»»

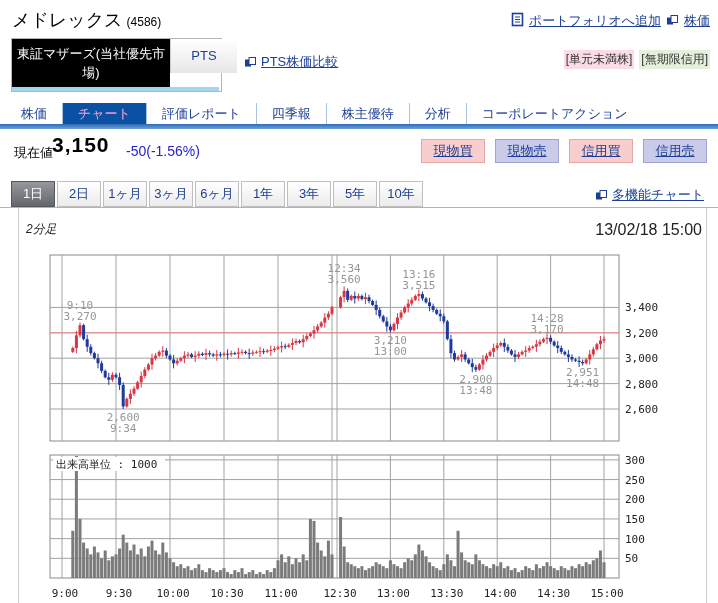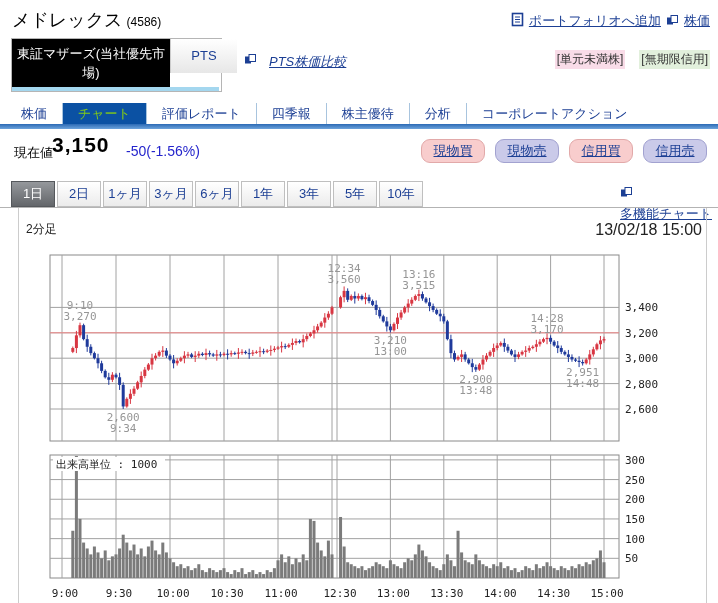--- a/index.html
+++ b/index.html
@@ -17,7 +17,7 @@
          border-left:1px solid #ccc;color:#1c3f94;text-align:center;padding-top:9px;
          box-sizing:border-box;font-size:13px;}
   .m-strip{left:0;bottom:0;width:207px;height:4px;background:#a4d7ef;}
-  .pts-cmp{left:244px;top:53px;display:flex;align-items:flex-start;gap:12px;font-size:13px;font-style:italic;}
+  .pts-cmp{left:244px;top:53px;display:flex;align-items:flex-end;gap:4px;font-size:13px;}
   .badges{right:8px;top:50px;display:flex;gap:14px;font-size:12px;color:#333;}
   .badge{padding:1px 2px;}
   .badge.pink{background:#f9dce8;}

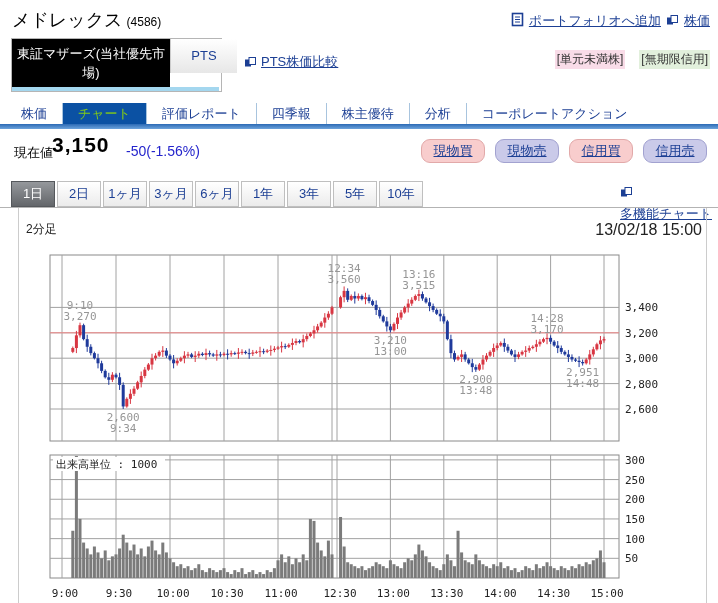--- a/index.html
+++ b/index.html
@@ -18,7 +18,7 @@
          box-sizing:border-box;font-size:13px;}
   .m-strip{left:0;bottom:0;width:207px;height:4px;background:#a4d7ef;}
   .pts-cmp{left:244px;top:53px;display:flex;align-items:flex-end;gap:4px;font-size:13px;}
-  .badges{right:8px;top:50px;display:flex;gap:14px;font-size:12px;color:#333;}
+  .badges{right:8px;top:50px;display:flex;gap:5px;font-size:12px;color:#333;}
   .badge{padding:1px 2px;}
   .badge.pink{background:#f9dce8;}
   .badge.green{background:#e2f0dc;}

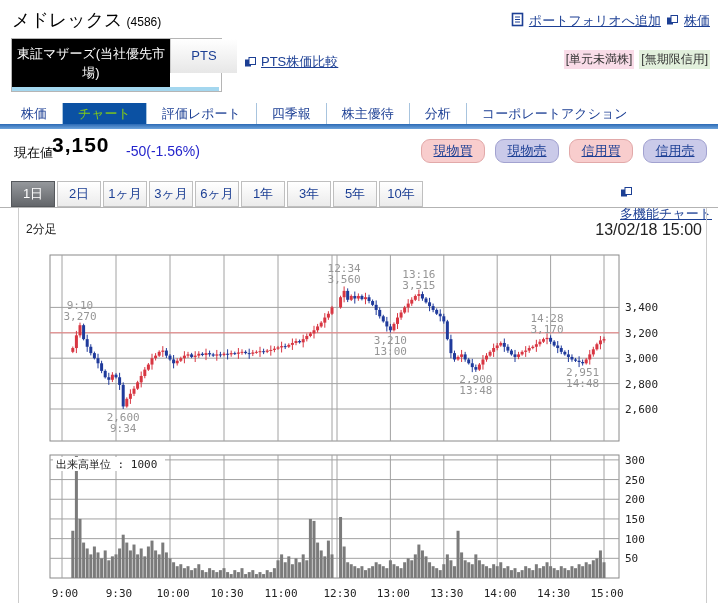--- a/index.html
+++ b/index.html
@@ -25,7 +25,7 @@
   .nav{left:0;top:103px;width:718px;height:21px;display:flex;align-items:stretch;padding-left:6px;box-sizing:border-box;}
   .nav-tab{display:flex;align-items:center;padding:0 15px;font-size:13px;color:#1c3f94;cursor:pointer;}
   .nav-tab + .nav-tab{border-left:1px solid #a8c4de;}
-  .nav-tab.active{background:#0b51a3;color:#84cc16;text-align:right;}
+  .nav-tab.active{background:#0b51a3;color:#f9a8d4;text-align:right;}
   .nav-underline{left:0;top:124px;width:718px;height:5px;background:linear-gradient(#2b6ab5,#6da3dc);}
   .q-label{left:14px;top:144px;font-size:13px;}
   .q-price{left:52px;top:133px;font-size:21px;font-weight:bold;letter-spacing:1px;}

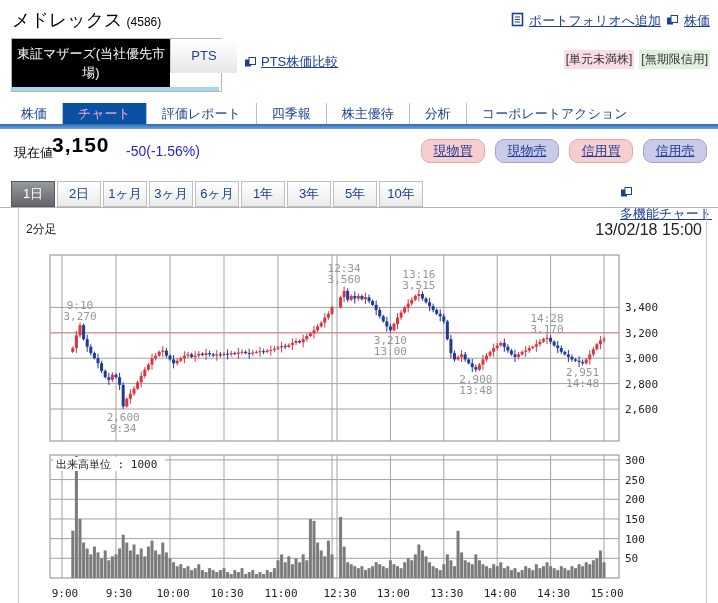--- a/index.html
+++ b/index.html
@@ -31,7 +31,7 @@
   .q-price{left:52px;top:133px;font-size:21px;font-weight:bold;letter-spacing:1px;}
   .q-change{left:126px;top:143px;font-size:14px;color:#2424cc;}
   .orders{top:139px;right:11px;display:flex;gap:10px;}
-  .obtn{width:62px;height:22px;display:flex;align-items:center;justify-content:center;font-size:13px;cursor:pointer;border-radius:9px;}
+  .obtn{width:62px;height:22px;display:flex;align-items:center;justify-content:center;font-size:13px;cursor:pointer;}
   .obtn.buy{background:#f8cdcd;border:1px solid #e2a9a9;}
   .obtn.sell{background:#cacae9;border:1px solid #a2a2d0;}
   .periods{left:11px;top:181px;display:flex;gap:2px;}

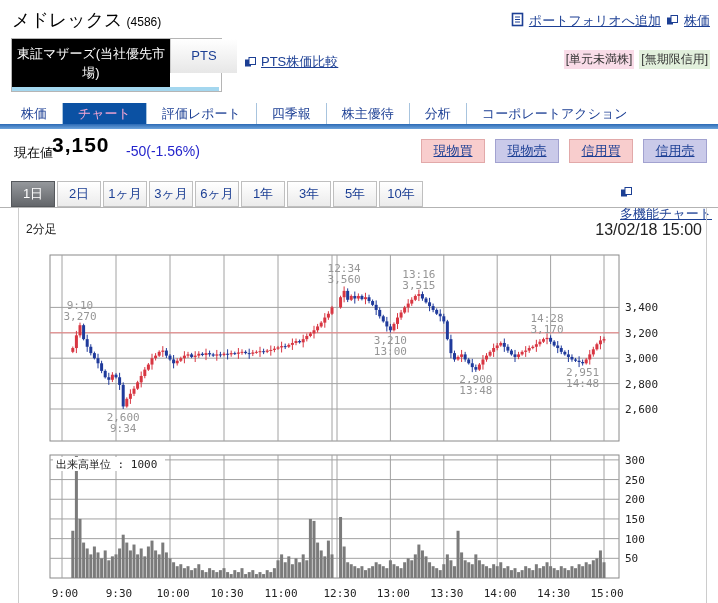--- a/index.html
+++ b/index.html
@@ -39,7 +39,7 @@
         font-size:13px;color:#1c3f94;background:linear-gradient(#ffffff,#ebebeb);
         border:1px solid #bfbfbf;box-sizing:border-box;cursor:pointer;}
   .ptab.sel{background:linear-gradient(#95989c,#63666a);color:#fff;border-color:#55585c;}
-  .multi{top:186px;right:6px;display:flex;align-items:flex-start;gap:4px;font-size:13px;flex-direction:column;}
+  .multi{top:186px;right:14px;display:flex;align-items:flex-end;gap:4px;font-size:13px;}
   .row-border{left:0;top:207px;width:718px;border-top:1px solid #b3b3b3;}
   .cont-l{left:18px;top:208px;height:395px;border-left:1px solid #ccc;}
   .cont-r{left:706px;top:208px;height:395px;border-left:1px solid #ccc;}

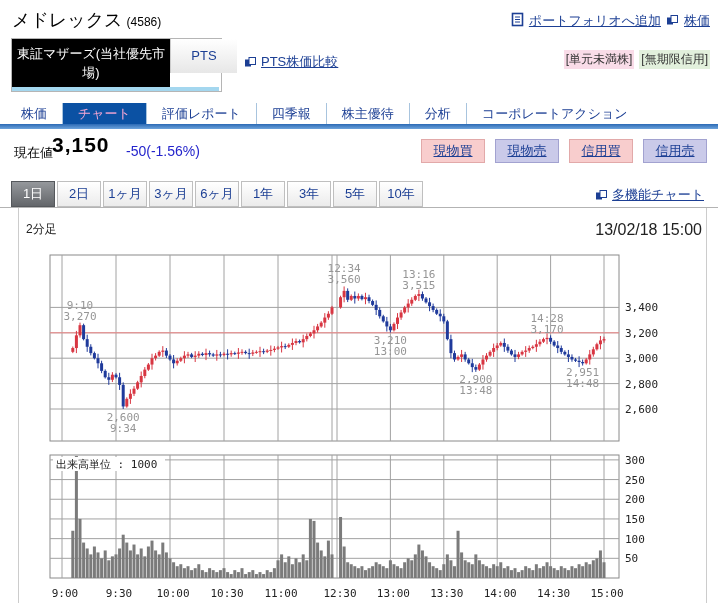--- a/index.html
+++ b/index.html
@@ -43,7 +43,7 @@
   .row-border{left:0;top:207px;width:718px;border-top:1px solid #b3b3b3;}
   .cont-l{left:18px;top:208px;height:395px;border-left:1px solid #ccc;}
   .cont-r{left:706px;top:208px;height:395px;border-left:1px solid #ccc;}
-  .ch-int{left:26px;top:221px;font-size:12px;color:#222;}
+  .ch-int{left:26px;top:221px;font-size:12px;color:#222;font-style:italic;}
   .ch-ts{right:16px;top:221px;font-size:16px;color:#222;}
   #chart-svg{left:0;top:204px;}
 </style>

««

Assigned task
Scan the listing above and identify each line holding the string "height"; copy every such line.

Exercise response
   .m-strip{left:0;bottom:0;width:207px;height:4px;background:#a4d7ef;}
   .m-strip{left:0;bottom:0;width:207px;height:4px;background:#a4d7ef;}
   .nav{left:0;top:103px;width:718px;height:21px;display:flex;align-items:stretch;padding-left:6px;box-sizing:border-box;}
   .nav-underline{left:0;top:124px;width:718px;height:5px;background:linear-gradient(#2b6ab5,#6da3dc);}
-  .obtn{width:62px;height:22px;display:flex;align-items:center;justify-content:center;font-size:13px;cursor:pointer;border-radius:9px;}
+  .obtn{width:62px;height:22px;display:flex;align-items:center;justify-content:center;font-size:13px;cursor:pointer;}
   .cont-l{left:18px;top:208px;height:395px;border-left:1px solid #ccc;}
   .cont-r{left:706px;top:208px;height:395px;border-left:1px solid #ccc;}
   .cont-l{left:18px;top:208px;height:395px;border-left:1px solid #ccc;}
   .cont-r{left:706px;top:208px;height:395px;border-left:1px solid #ccc;}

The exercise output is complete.